I read a lot of research papers and there are a few things that seem to pop up year after year but never seem to actually become practical. One of them is flexible, wireless, durable, cheap vitals monitors.

That seems to be what Vena Vitals has created, and while details are lacking, I trust that the due diligence at YC would quickly dispense with the theoretical or limited types I’ve seen written up year after year. So assuming this thing actually works, it could be a huge step forward in medical care.
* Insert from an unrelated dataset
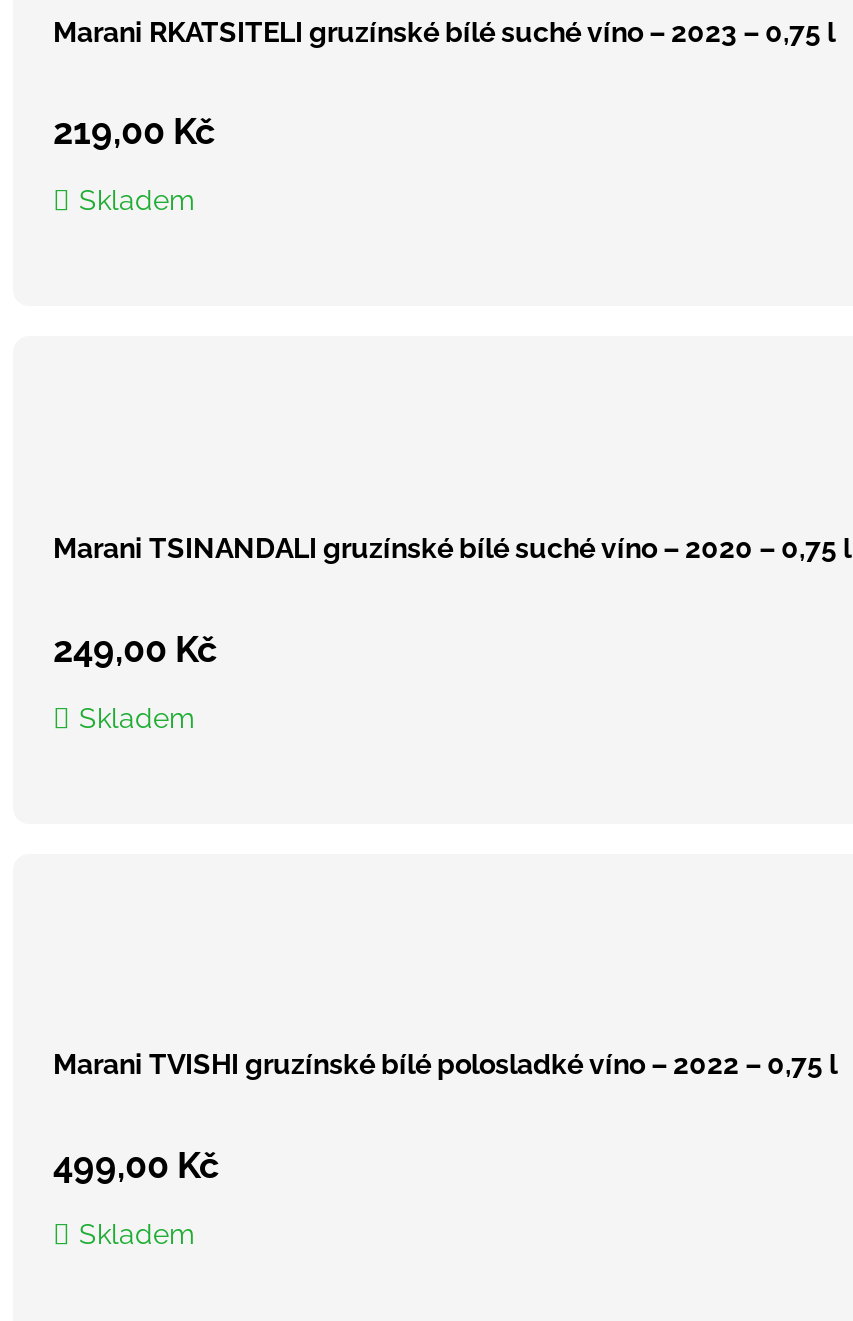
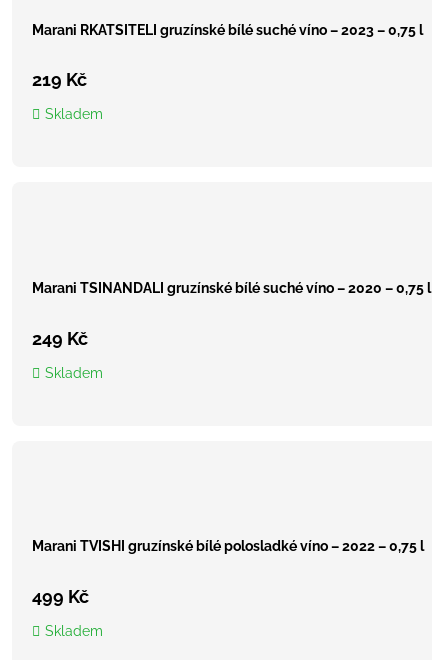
[53,111,215,153] 219,00 Kč -> [32,69,87,90] 219 Kč
[53,627,217,669] 249,00 Kč -> [32,328,88,349] 249 Kč
[53,1144,219,1186] 499,00 Kč -> [32,586,89,607] 499 Kč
These little stickers monitor blood pressure and presumably some other adjacent measures that can be derived from that, are easily applied, are flexible, cost $10 to manufacture and sell for $50.

Removing a wire or machine in any given hospital or operating room is invaluable for lots of reasons, and while the cost makes it unlikely to be used for every patient, it could become a staple for certain situations, and as the price drops, the use cases multiply.

I’ve been burned before, however, and I’d want to see some studies and learn about the shortcomings of this device if I’m to get more than cautiously interested. Hopefully Vena Vitals will soon have things like a website and published papers so my interest can graduate to excitement.